Land Conservation Recycling saves valuable landfill space, land that
must be set aside for dumping trash, construction debris, and yard waste
(see Solid Waste Disposal: Landfill). In the United States, each person
on average discards almost a ton of municipal solid waste (MSW) per
year. MSW is raw, untreated garbage of the kind discarded by homes and
small businesses. Waste from industry and agriculture normally is not
part of MSW, but construction and demolition wastes are. The United
States has the highest MSW discard level of any country in the world.
Landfills fill up quickly and acceptable sites for new ones are
difficult to find because of objections by neighbors to noise and
smells, and the hazard of leaks into underground water supplies. The two
major ways to reduce the need for new landfills are to generate less
initial waste and to recycle products that would normally be considered
waste.
In 1994 about 6.8 million metric tons (7.5 million U.S. tons) of food
and yard debris were composted in the United States, accounting for
about one-sixth of the overall 23.6 percent recycling rate. The combined
effort of reducing waste and recycling resulted in 41 million fewer
metric tons (45 million U.S. tons) of material going to landfills.
Solid waste can also be burned instead of buried in the ground.
Typically, waste-to-energy (WTE) facilities burn trash to heat water for
steam-turbine electrical generators. This WTE recycling keeps another 16
percent of municipal solid waste out of the landfills.

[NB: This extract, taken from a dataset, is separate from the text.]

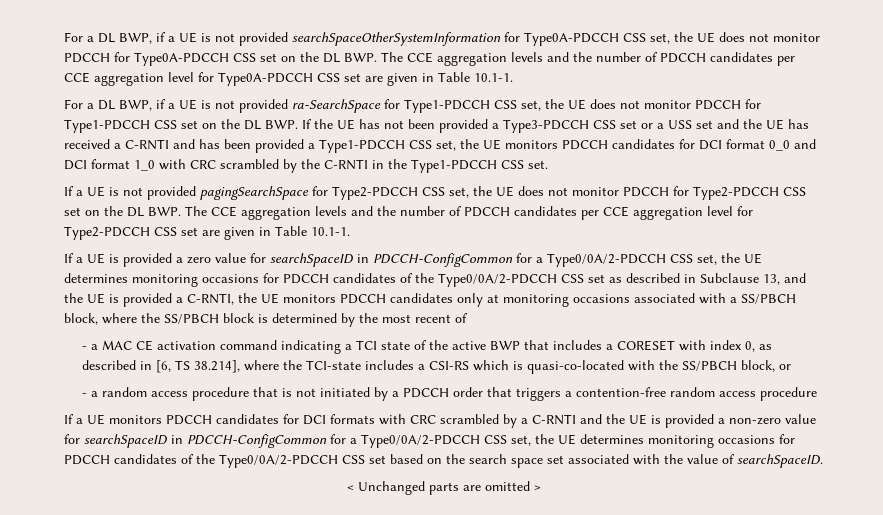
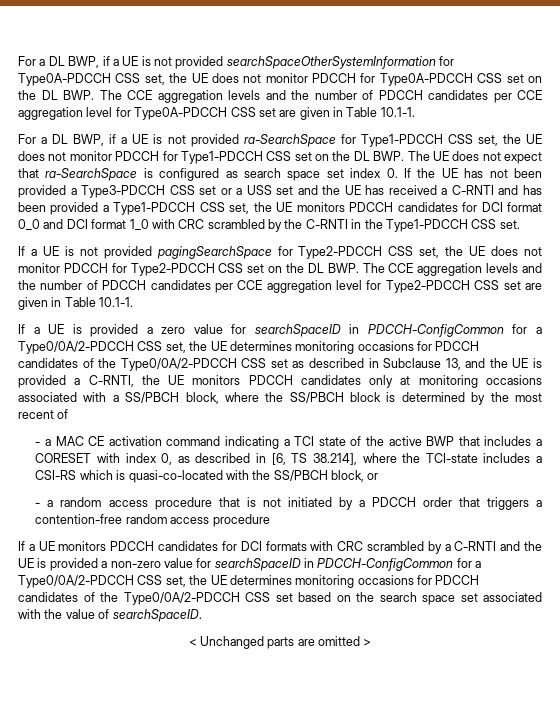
- For a DL BWP, if a UE is not provided ra-SearchSpace for Type1-PDCCH CSS set, the UE does not monitor PDCCH for Type1-PDCCH CSS set on the DL BWP. If the UE has not been provided a Type3-PDCCH CSS set or a USS set and the UE has received a C-RNTI and has been provided a Type1-PDCCH CSS set, the UE monitors PDCCH candidates for DCI format 0_0 and DCI format 1_0 with CRC scrambled by the C-RNTI in the Type1-PDCCH CSS set.
+ For a DL BWP, if a UE is not provided ra-SearchSpace for Type1-PDCCH CSS set, the UE does not monitor PDCCH for Type1-PDCCH CSS set on the DL BWP. The UE does not expect that ra-SearchSpace is configured as search space set index 0. If the UE has not been provided a Type3-PDCCH CSS set or a USS set and the UE has received a C-RNTI and has been provided a Type1-PDCCH CSS set, the UE monitors PDCCH candidates for DCI format 0_0 and DCI format 1_0 with CRC scrambled by the C-RNTI in the Type1-PDCCH CSS set.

Economic Savings Recycling in the short term is not always economically
profitable or a break-even financial operation. Most experts contend,
however, that the economic consequences of recycling are positive in the
long term. Recycling will save money if potential landfill sites are
used for more productive purposes and by reducing the number of
pollution-related illnesses.
HISTORY People have recycled materials throughout history. Metal tools
and weapons have been melted, reformed, and reused since they came in
use thousands of years ago. The iron, steel, and paper industries have
almost always used recycled materials. Recycling rates were modest in
the United States up through the 1960s, although rates increased during
World War II (1939-1945). Since the 1960s, recycling has steadily
increased. Recycling in the United States between 1960 and 1994 rose
from 5.35 million metric tons (5.9 million U.S. tons) per year to 44.7
million metric tons (49.3 million U.S. tons). In 1930 about 7 percent of
municipal solid waste was recycled. By 1994 that amount had climbed to
23.6 percent. Experts predict the MSW recycling rate will reach 30
percent by the year 2000.
European countries have a long history of recycling and, in some cases,
stiff requirements. In 1991 the German parliament approved legislation
setting recycling targets of 80 to 90 percent for packaging materials
and banned the sale of products from companies that do not cooperate.
France has set specific recycling goals. Other countries with
significant overall recycling rates include Spain at 29 percent,
Switzerland at 28 percent, and Japan at 23 percent.